**PROBLEM REQUIREMENTS:**
Set down every record below exactly as it stands, minus the pictures.

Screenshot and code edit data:
◇ ◇ ◇
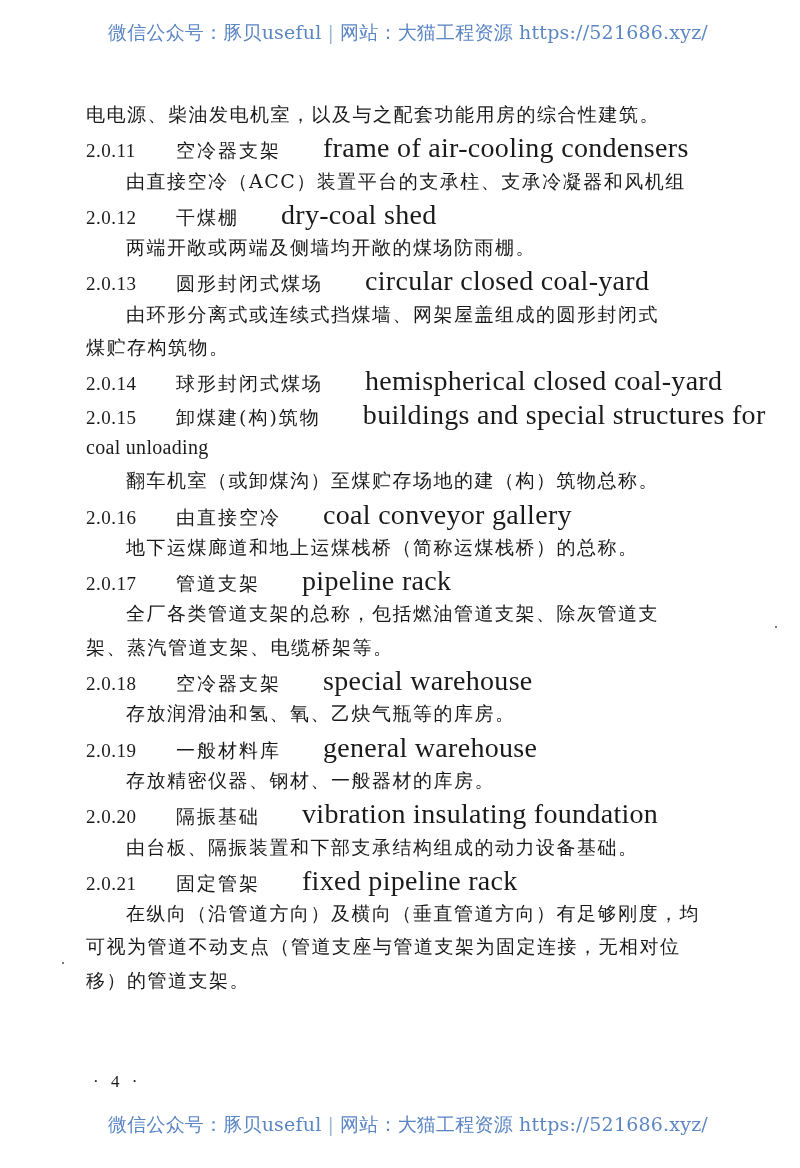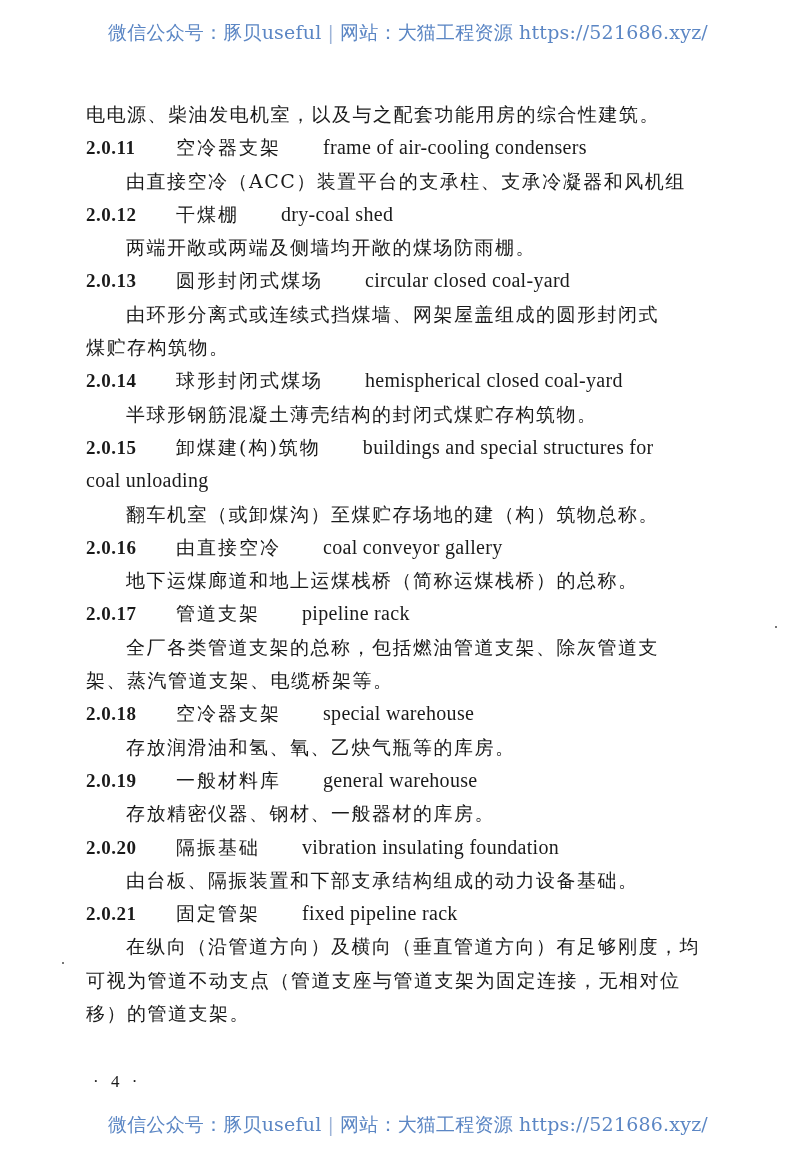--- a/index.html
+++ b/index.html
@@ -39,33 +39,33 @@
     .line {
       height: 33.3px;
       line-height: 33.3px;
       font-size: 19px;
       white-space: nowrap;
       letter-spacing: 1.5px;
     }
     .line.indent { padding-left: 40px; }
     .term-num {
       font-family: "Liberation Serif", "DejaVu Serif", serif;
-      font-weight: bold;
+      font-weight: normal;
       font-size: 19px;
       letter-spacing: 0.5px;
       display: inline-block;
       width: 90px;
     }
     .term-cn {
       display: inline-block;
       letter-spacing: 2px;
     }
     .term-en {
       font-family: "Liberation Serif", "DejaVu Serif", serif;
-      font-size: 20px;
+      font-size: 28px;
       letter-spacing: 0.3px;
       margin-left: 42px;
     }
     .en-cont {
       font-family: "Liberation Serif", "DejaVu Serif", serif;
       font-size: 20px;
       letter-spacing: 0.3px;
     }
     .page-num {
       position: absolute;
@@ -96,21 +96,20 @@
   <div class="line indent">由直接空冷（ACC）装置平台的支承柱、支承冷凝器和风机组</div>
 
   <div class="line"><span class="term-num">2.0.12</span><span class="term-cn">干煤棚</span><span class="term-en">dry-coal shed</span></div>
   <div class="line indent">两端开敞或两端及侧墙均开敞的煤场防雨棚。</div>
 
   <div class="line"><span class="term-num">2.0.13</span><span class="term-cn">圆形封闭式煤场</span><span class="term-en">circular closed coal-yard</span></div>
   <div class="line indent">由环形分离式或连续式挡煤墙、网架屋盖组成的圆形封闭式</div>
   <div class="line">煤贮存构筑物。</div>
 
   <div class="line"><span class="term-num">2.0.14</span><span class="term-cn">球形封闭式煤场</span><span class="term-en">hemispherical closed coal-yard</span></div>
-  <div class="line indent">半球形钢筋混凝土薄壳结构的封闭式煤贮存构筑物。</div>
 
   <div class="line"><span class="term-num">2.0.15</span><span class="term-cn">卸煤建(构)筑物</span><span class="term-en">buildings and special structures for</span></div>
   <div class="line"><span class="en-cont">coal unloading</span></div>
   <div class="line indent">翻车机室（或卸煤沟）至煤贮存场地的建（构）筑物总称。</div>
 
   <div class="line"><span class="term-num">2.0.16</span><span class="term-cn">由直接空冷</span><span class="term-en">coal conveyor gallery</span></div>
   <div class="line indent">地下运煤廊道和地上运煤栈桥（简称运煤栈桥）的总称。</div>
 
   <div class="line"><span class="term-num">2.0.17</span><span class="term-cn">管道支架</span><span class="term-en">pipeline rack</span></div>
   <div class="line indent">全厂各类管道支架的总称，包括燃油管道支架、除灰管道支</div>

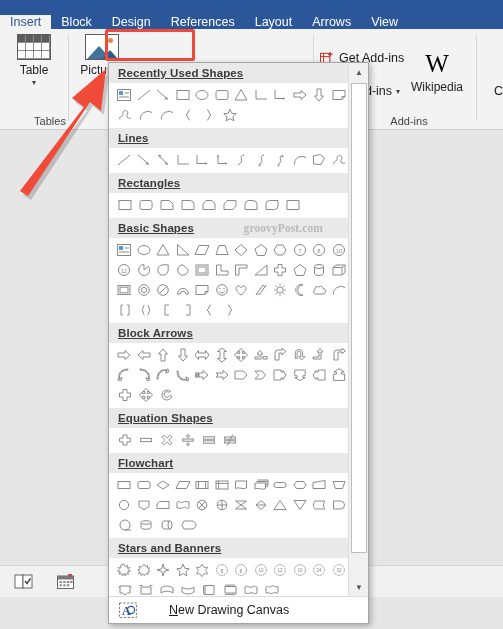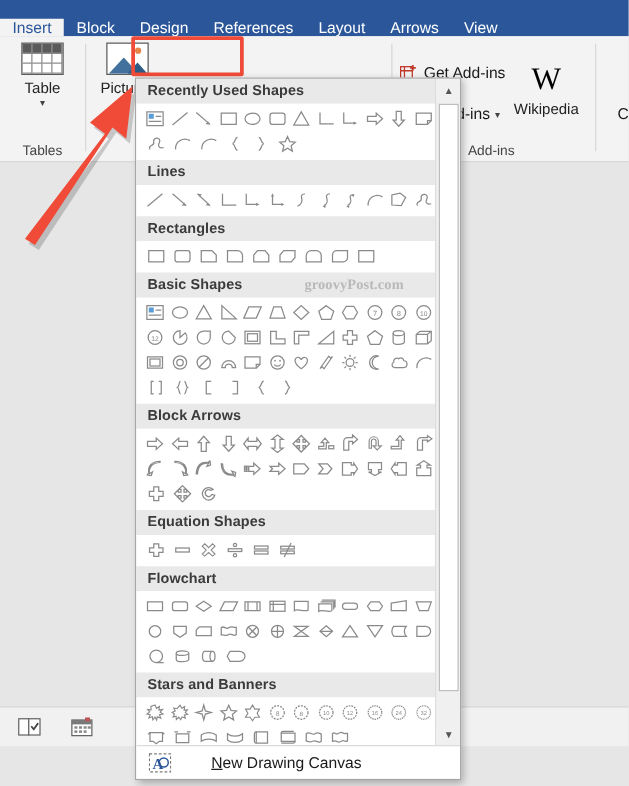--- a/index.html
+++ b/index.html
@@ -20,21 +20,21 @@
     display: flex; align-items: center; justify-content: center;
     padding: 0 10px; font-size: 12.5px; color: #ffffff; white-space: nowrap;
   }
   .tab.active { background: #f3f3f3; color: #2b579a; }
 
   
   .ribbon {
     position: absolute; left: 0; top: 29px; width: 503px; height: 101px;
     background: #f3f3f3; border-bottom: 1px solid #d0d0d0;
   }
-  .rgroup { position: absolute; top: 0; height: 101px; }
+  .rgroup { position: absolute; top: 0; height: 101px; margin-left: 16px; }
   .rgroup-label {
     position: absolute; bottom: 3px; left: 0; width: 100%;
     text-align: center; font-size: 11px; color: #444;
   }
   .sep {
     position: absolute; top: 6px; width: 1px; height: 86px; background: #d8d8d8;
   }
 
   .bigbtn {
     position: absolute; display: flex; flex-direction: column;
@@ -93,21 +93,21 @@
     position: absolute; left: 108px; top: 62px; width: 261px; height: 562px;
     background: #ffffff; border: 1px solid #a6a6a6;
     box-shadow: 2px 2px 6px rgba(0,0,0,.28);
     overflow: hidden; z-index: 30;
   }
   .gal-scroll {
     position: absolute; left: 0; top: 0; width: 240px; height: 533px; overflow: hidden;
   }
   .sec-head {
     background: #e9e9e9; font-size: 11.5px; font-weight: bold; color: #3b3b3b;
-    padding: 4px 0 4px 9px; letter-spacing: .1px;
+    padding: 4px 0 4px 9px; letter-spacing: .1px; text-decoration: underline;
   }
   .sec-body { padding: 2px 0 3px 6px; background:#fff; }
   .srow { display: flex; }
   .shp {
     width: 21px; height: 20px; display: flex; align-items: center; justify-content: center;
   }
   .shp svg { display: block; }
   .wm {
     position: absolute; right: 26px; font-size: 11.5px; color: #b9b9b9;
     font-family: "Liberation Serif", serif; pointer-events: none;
◇ ◇ ◇
**WORKED SOLUTION:**
--- a/index.html
+++ b/index.html
@@ -39,33 +39,33 @@
     .line {
       height: 33.3px;
       line-height: 33.3px;
       font-size: 19px;
       white-space: nowrap;
       letter-spacing: 1.5px;
     }
     .line.indent { padding-left: 40px; }
     .term-num {
       font-family: "Liberation Serif", "DejaVu Serif", serif;
-      font-weight: bold;
+      font-weight: normal;
       font-size: 19px;
       letter-spacing: 0.5px;
       display: inline-block;
       width: 90px;
     }
     .term-cn {
       display: inline-block;
       letter-spacing: 2px;
     }
     .term-en {
       font-family: "Liberation Serif", "DejaVu Serif", serif;
-      font-size: 20px;
+      font-size: 28px;
       letter-spacing: 0.3px;
       margin-left: 42px;
     }
     .en-cont {
       font-family: "Liberation Serif", "DejaVu Serif", serif;
       font-size: 20px;
       letter-spacing: 0.3px;
     }
     .page-num {
       position: absolute;
@@ -96,21 +96,20 @@
   <div class="line indent">由直接空冷（ACC）装置平台的支承柱、支承冷凝器和风机组</div>
 
   <div class="line"><span class="term-num">2.0.12</span><span class="term-cn">干煤棚</span><span class="term-en">dry-coal shed</span></div>
   <div class="line indent">两端开敞或两端及侧墙均开敞的煤场防雨棚。</div>
 
   <div class="line"><span class="term-num">2.0.13</span><span class="term-cn">圆形封闭式煤场</span><span class="term-en">circular closed coal-yard</span></div>
   <div class="line indent">由环形分离式或连续式挡煤墙、网架屋盖组成的圆形封闭式</div>
   <div class="line">煤贮存构筑物。</div>
 
   <div class="line"><span class="term-num">2.0.14</span><span class="term-cn">球形封闭式煤场</span><span class="term-en">hemispherical closed coal-yard</span></div>
-  <div class="line indent">半球形钢筋混凝土薄壳结构的封闭式煤贮存构筑物。</div>
 
   <div class="line"><span class="term-num">2.0.15</span><span class="term-cn">卸煤建(构)筑物</span><span class="term-en">buildings and special structures for</span></div>
   <div class="line"><span class="en-cont">coal unloading</span></div>
   <div class="line indent">翻车机室（或卸煤沟）至煤贮存场地的建（构）筑物总称。</div>
 
   <div class="line"><span class="term-num">2.0.16</span><span class="term-cn">由直接空冷</span><span class="term-en">coal conveyor gallery</span></div>
   <div class="line indent">地下运煤廊道和地上运煤栈桥（简称运煤栈桥）的总称。</div>
 
   <div class="line"><span class="term-num">2.0.17</span><span class="term-cn">管道支架</span><span class="term-en">pipeline rack</span></div>
   <div class="line indent">全厂各类管道支架的总称，包括燃油管道支架、除灰管道支</div>

--- a/index.html
+++ b/index.html
@@ -20,21 +20,21 @@
     display: flex; align-items: center; justify-content: center;
     padding: 0 10px; font-size: 12.5px; color: #ffffff; white-space: nowrap;
   }
   .tab.active { background: #f3f3f3; color: #2b579a; }
 
   
   .ribbon {
     position: absolute; left: 0; top: 29px; width: 503px; height: 101px;
     background: #f3f3f3; border-bottom: 1px solid #d0d0d0;
   }
-  .rgroup { position: absolute; top: 0; height: 101px; }
+  .rgroup { position: absolute; top: 0; height: 101px; margin-left: 16px; }
   .rgroup-label {
     position: absolute; bottom: 3px; left: 0; width: 100%;
     text-align: center; font-size: 11px; color: #444;
   }
   .sep {
     position: absolute; top: 6px; width: 1px; height: 86px; background: #d8d8d8;
   }
 
   .bigbtn {
     position: absolute; display: flex; flex-direction: column;
@@ -93,21 +93,21 @@
     position: absolute; left: 108px; top: 62px; width: 261px; height: 562px;
     background: #ffffff; border: 1px solid #a6a6a6;
     box-shadow: 2px 2px 6px rgba(0,0,0,.28);
     overflow: hidden; z-index: 30;
   }
   .gal-scroll {
     position: absolute; left: 0; top: 0; width: 240px; height: 533px; overflow: hidden;
   }
   .sec-head {
     background: #e9e9e9; font-size: 11.5px; font-weight: bold; color: #3b3b3b;
-    padding: 4px 0 4px 9px; letter-spacing: .1px;
+    padding: 4px 0 4px 9px; letter-spacing: .1px; text-decoration: underline;
   }
   .sec-body { padding: 2px 0 3px 6px; background:#fff; }
   .srow { display: flex; }
   .shp {
     width: 21px; height: 20px; display: flex; align-items: center; justify-content: center;
   }
   .shp svg { display: block; }
   .wm {
     position: absolute; right: 26px; font-size: 11.5px; color: #b9b9b9;
     font-family: "Liberation Serif", serif; pointer-events: none;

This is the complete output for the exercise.